ManStudent
ManStudent

Reputation: 65

Python regular expression to match IPV4 address doesn't work

I'm using the re library.

def validate_ip(self, ip):
    pattern = re.compile(r'([01]?[0-9]?[0-9]|2[0-4][0-9]|2[5][0-5])\.{4}')
    matchObj = re.match(pattern, ip)

    if matchObj == None:
        print "Invalid IP:", ip
        sys.exit(0)

When I pass the IP 192.0.0.0, the output is:

Invalid IP: 192.0.0.0

Why is it not matching?

Upvotes: 4

Views: 3209

Answers (2)

user1907906
user1907906

Reputation:

If you can use Python 3.3+, use the ipaddress library.

import ipaddress

for ip in ["192.0.0.0", "0.0.0.0", "192.168.0.256"]:
    try:
        ipaddress.ip_address(ip)
        print("{} is valid".format(ip));
    except ValueError:
        print("{} is invalid".format(ip))

Output:

192.0.0.0 is valid
0.0.0.0 is valid
192.168.0.256 is invalid

Upvotes: 2

Martijn Pieters
Martijn Pieters

Reputation: 1122092

Your pattern matches one 3-digit number, followed by exactly 4 dots:

>>> pattern = re.compile(r'([01]?[0-9]?[0-9]|2[0-4][0-9]|2[5][0-5])\.{4}')
>>> pattern.match('255....')
<_sre.SRE_Match object at 0x1026eda80>

The {4} doesn't apply to everything preceding it; it only applies to just the \..

You want this instead:

r'(([01]?[0-9]?[0-9]|2[0-4][0-9]|2[5][0-5])\.){3}([01]?[0-9]?[0-9]|2[0-4][0-9]|2[5][0-5])'

This matches your number pattern plus a . dot 3 times, because now the {3} applies to everything in the preceding grouped expression (using (...)).
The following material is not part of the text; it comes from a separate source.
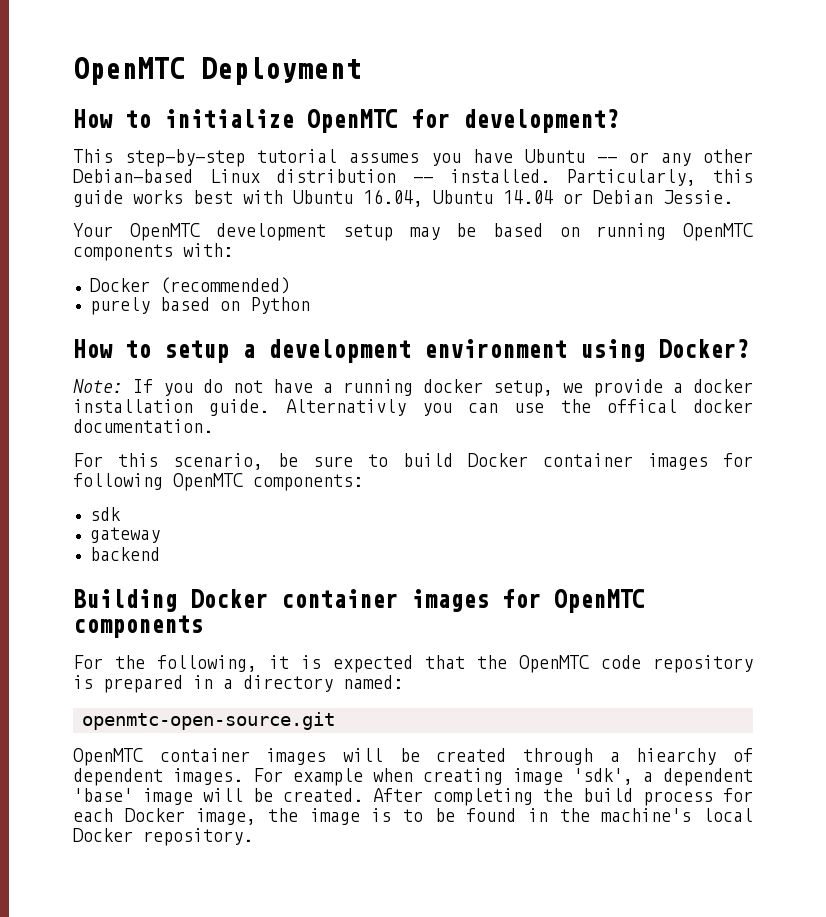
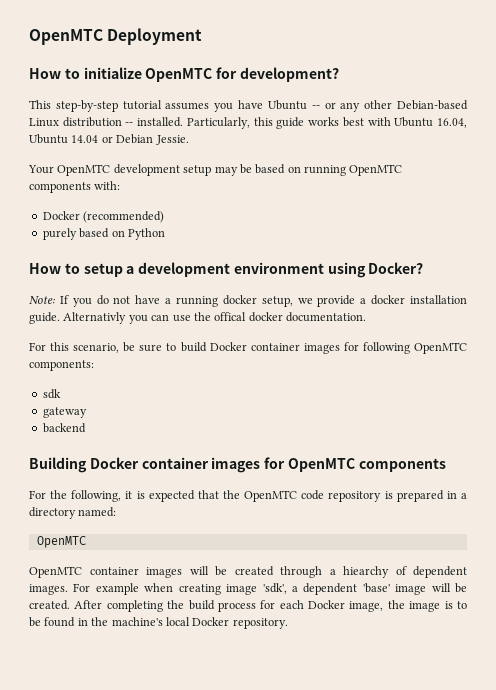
[82,712,335,730] openmtc-open-source.git -> [36,536,86,548] OpenMTC

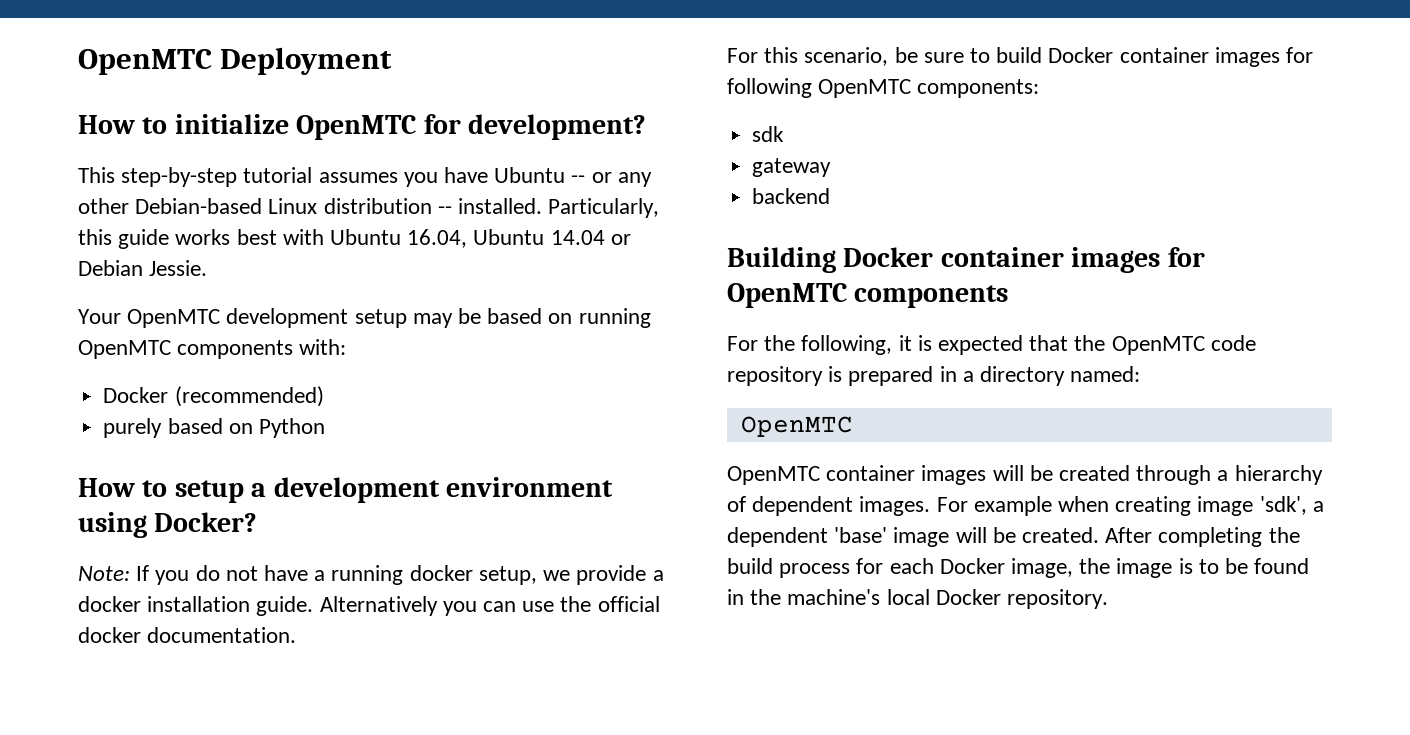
[63,312,127,324] Alternativly -> [319,596,438,616] Alternatively
[214,312,247,321] offical -> [597,596,660,612] official
[343,566,389,578] hiearchy -> [1234,465,1323,485] hierarchy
You then still need to match the last digit group separately.

Demo:

>>> pattern = re.compile(r'(([01]?[0-9]?[0-9]|2[0-4][0-9]|2[5][0-5])\.){3}([01]?[0-9]?[0-9]|2[0-4][0-9]|2[5][0-5])')
>>> pattern.match('192.0.0.0')
<_sre.SRE_Match object at 0x1023bf588>

As an aside, just use if not match: to test for a match failure; None is a false value in a boolean context. Even if you really wanted to test for None, you should be using if match is None:, using an identity test.